From North Carolina to Nicaragua and other locations around the world, Carolinas HealthCare System holds strong to its commitment of providing quality healthcare services to those in need.
IMO —a collaboration between Carolinas HealthCare System and the Heineman Foundation of Charlotte—has a 50-year history of delivering medical assistance globally and of establishing sustainable healthcare in medically underserved countries. As of today, the IMO Program has improved the health of patients in 26 countries through its contributions to major projects.
Most recently, Dr. Robicsek traveled to Guatemala to celebrate the opening of two intensive care units, which the program helped fully furnish with more than 14,000 pounds of medical equipment to Hospital Nacional de Occidente.
The facility is located in the city of Quetzaltenango, also known as "Xela," in the country's second largest city with a population of nearly 250,000. It is one of the fastest growing cities in Central America. As a public hospital, Hospital Nacional de Occidente offers free care services and treats a large number of medically underserved patients, primarily those who live in the Southwestern region of the country. Most of the time, the hospital is at capacity and unable to provide more advanced treatment options, due to lack of funding and older equipment. In fact, prior to this donation, the rural hospital had only a minimally-equipped neonatal and pediatric intensive care unit, lacking an established adult intensive care unit.
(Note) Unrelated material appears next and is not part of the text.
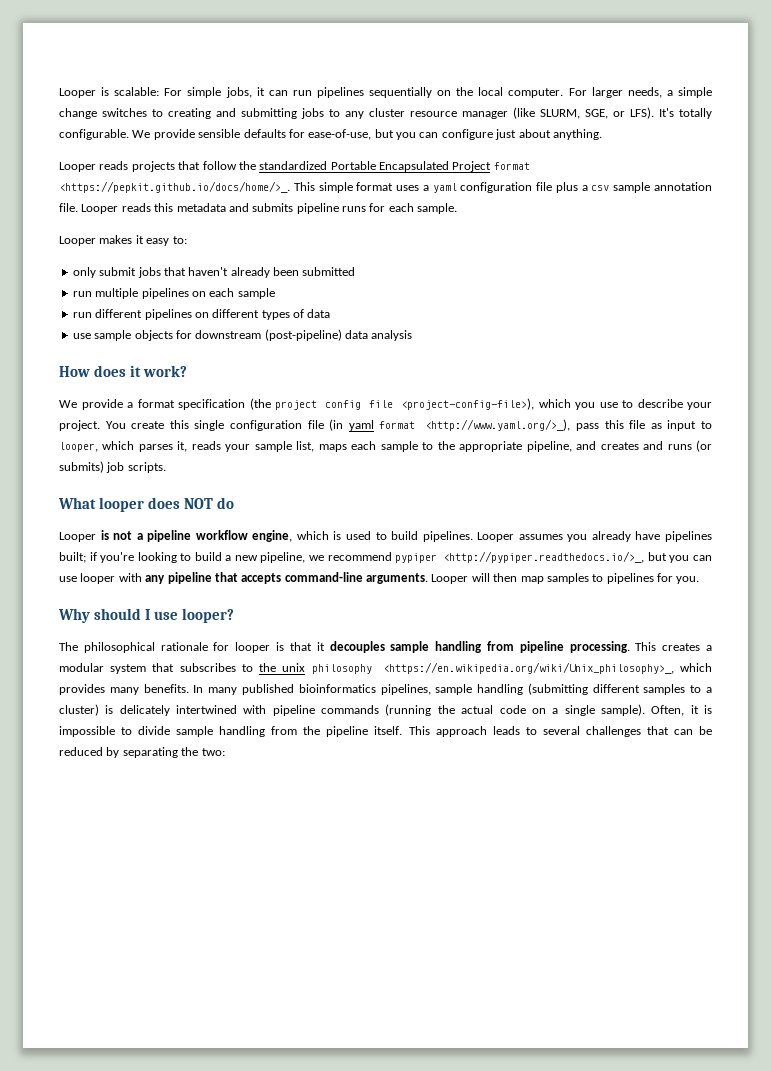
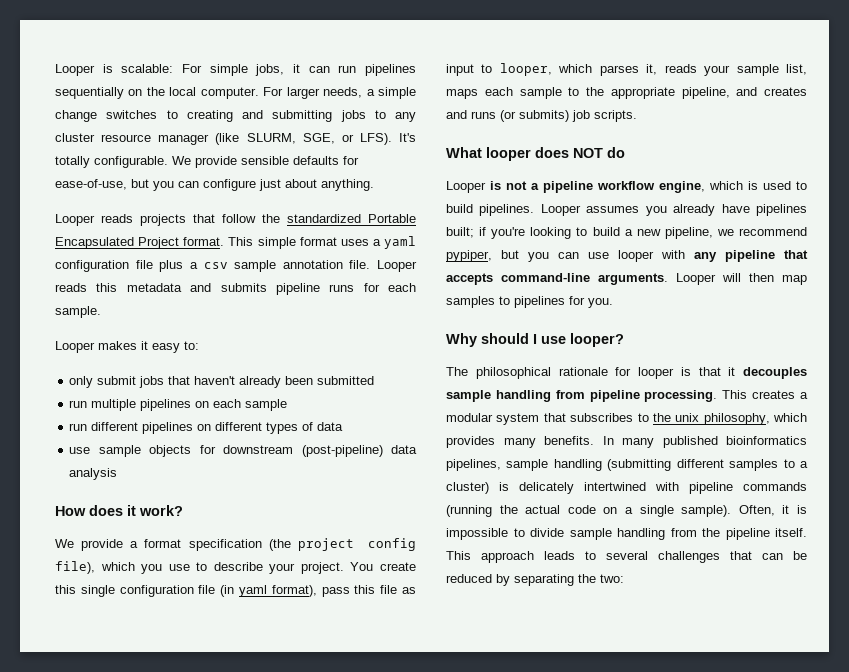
[493,162,530,170] [59,181,290,193] format <https://pepkit.github.io/docs/home/>_. -> [183,237,225,246] format.
[369,398,534,410] file <project-config-file>), -> [55,561,95,574] file),
[379,419,571,431] format <http://www.yaml.org/>_), -> [271,585,317,597] format),
[395,551,645,563] pypiper <http://pypiper.readthedocs.io/>_, -> [446,250,492,262] pypiper,
[311,662,674,674] philosophy <https://en.wikipedia.org/wiki/Unix_philosophy>_, -> [703,413,770,425] philosophy,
"It is a privilege for us to be part of a project of such magnitude and to provide necessary medical resources to communities that need it the most," said Dr. Robicsek. "Our ongoing involvement with medical assistance projects in Central America has allowed us to help assure free access to basic care services that would not be available otherwise. We look forward to continue to assist such communities in their efforts to provide quality healthcare in Guatemala."
Recent IMO outreach highlights include:
Unique among local and national philanthropic organizations, the IMO Program spends 100 percent of funds received for designated projects. It has no administrative or fundraising costs.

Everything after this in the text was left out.